Activity: Which lines of the listing below contain the word "winbtn"? Copy each of them.

Records for processing:
-*-

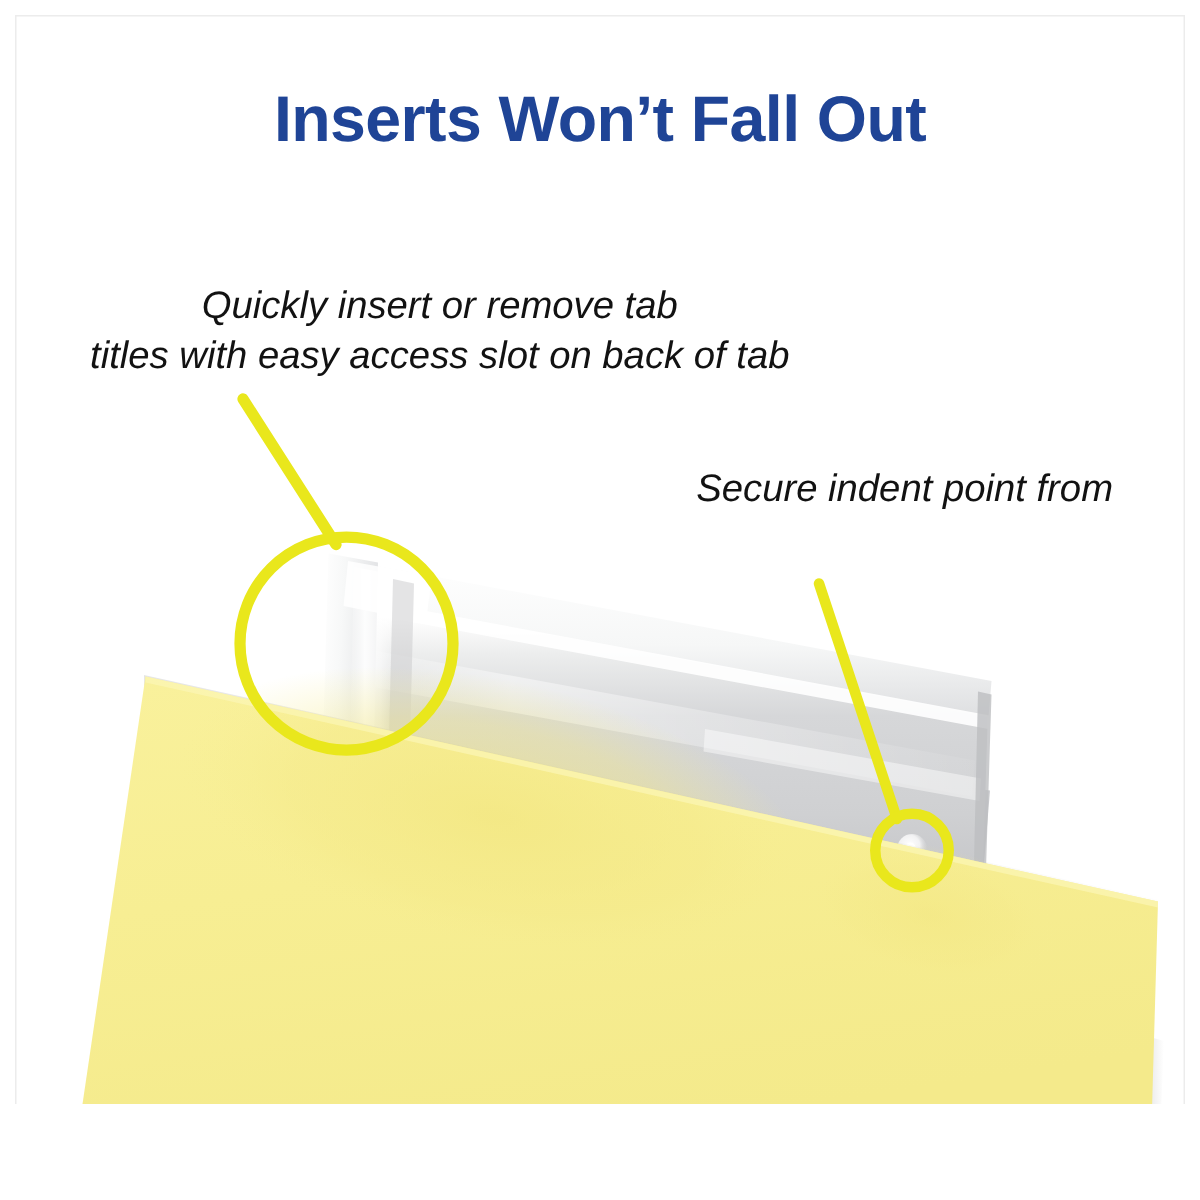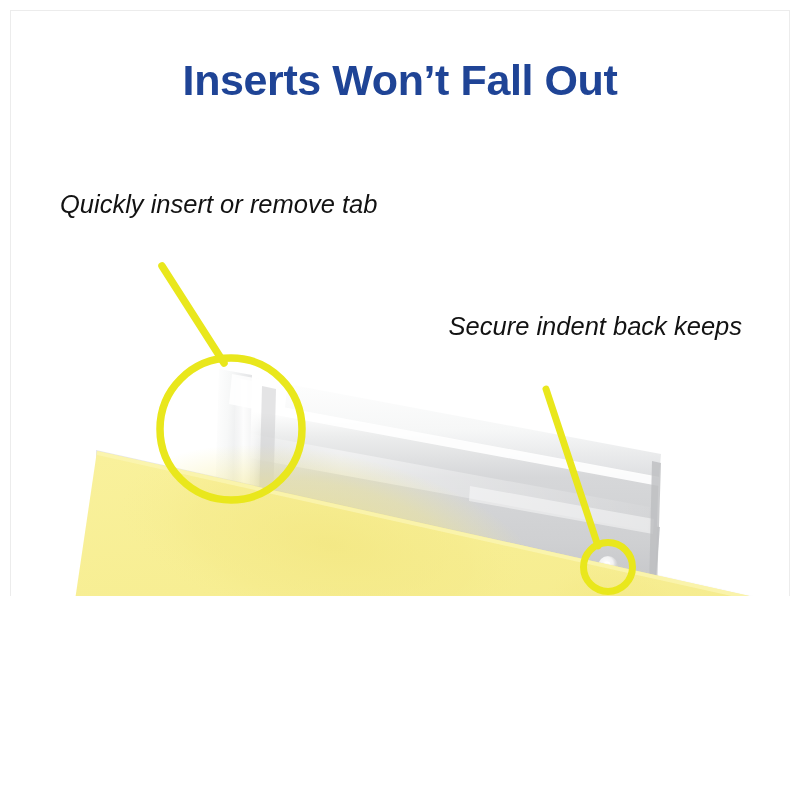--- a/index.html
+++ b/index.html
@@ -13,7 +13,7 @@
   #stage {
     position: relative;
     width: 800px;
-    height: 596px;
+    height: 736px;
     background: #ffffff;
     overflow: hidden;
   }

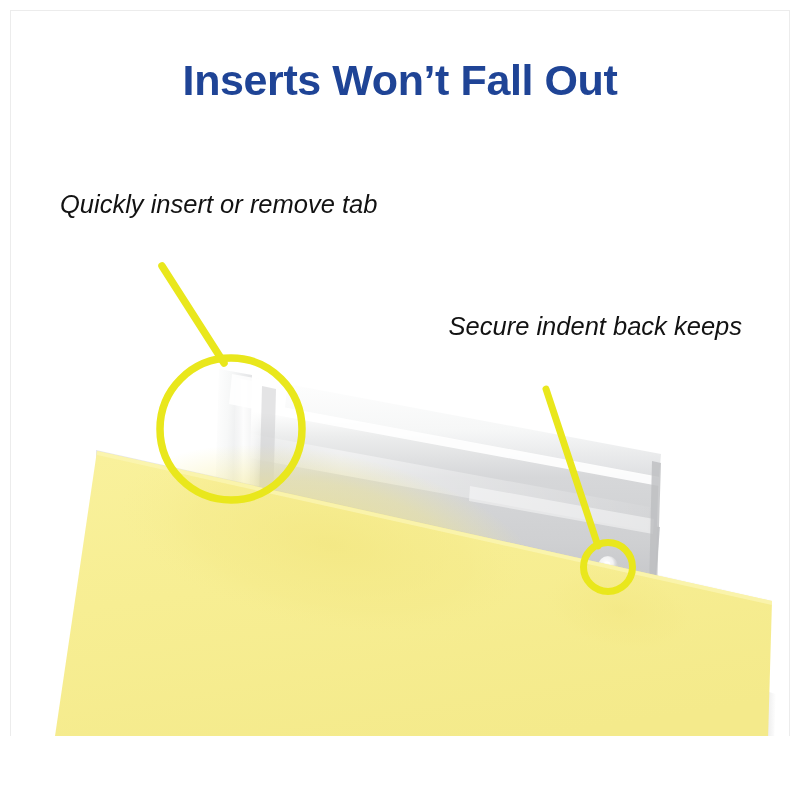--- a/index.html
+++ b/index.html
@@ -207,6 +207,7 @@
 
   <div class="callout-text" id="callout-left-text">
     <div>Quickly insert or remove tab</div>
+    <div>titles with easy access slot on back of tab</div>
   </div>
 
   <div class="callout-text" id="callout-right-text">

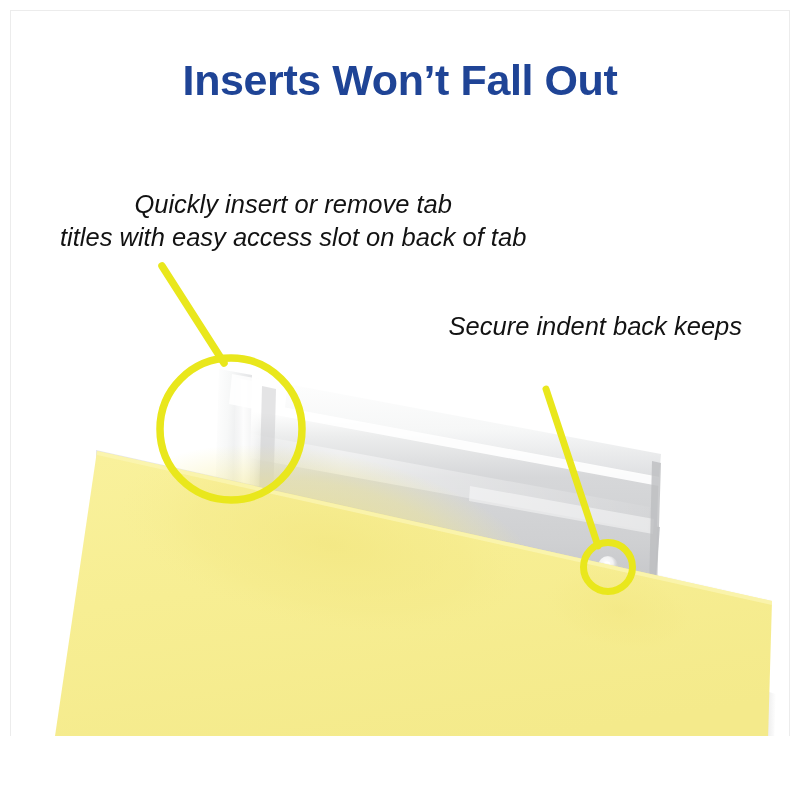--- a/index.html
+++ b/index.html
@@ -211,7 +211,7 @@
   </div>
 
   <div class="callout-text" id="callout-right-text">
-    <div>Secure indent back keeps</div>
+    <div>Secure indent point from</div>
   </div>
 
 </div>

-*-

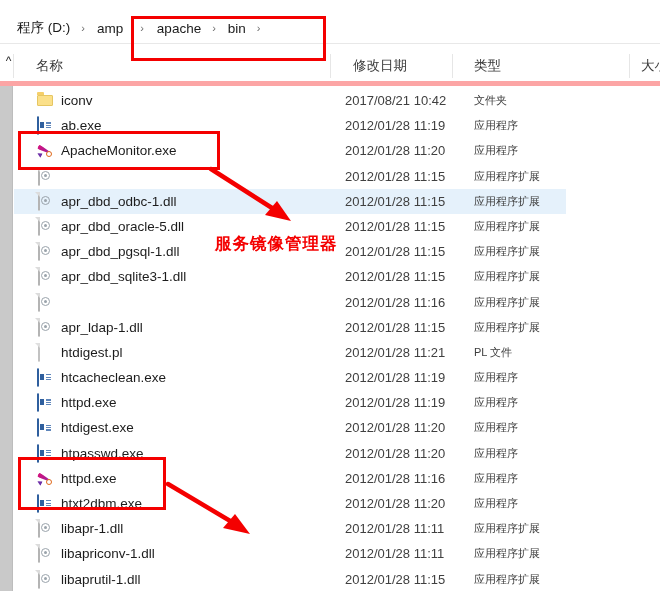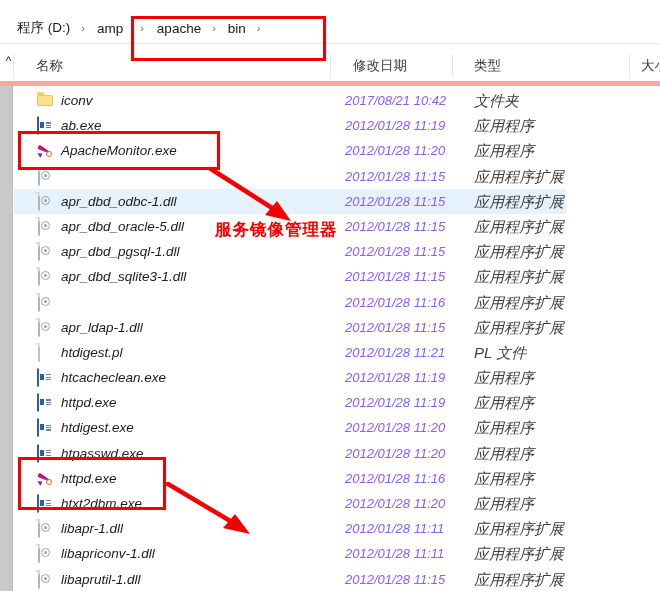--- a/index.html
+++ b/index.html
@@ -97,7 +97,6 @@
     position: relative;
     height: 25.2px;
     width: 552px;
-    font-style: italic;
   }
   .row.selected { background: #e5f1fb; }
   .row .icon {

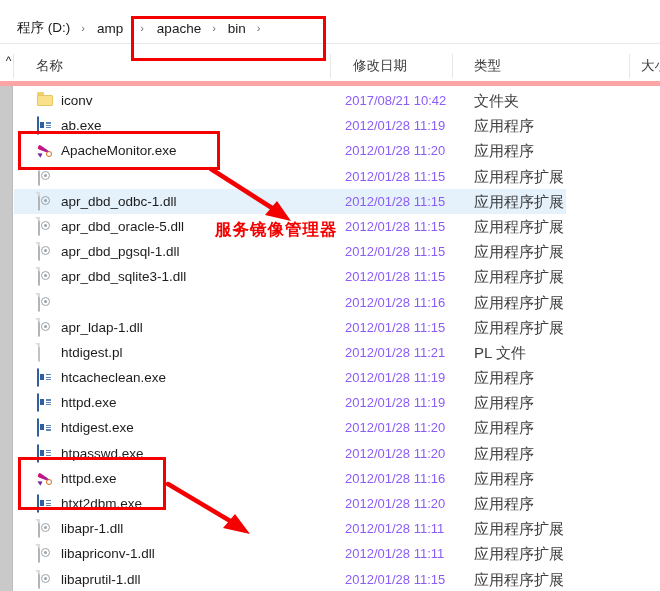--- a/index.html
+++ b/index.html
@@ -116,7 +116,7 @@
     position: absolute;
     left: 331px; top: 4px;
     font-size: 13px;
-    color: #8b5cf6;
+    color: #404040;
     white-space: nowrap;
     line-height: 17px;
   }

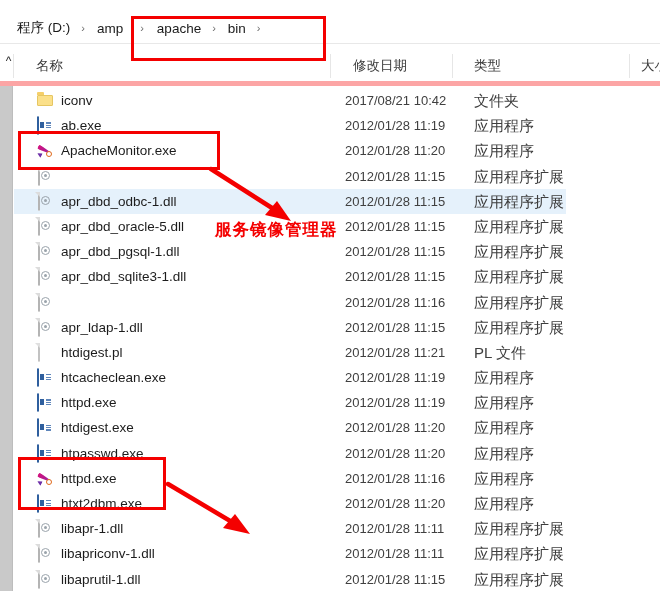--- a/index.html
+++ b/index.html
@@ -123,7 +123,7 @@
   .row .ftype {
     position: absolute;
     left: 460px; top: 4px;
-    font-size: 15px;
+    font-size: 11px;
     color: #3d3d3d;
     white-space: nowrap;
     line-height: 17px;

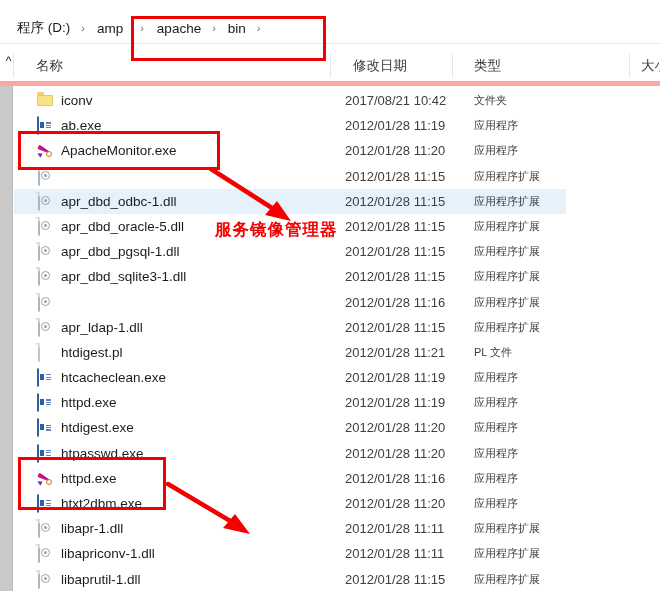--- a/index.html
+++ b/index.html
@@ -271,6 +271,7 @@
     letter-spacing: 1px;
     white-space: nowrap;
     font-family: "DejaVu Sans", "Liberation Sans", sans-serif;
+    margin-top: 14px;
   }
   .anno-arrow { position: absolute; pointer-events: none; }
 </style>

-*-

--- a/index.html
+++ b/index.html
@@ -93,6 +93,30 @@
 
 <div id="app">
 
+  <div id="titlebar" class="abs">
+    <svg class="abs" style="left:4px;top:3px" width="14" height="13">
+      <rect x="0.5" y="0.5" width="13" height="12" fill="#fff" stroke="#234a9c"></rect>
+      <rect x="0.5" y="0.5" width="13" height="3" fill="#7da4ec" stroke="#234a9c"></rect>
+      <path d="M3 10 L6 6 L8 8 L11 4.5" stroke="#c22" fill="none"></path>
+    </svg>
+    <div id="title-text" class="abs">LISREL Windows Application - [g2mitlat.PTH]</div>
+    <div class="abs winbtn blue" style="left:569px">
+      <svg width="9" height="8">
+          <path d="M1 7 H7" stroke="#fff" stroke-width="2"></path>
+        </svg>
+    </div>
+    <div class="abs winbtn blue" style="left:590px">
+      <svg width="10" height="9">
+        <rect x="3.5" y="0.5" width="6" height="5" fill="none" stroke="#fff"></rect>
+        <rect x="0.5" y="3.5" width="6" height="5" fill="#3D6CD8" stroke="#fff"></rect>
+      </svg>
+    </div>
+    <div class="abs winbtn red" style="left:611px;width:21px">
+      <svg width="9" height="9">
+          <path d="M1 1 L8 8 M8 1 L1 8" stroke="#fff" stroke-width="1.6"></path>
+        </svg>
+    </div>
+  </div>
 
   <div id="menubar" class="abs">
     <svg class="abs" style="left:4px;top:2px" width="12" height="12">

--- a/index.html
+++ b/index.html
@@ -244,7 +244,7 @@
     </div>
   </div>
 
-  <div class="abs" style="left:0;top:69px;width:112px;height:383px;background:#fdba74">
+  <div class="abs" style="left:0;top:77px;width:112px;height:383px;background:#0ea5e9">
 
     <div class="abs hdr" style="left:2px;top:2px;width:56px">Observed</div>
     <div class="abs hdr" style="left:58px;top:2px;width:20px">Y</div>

-*-

Reply:
+    <div class="abs winbtn blue" style="left:569px">
+    <div class="abs winbtn blue" style="left:590px">
+    <div class="abs winbtn red" style="left:611px;width:21px">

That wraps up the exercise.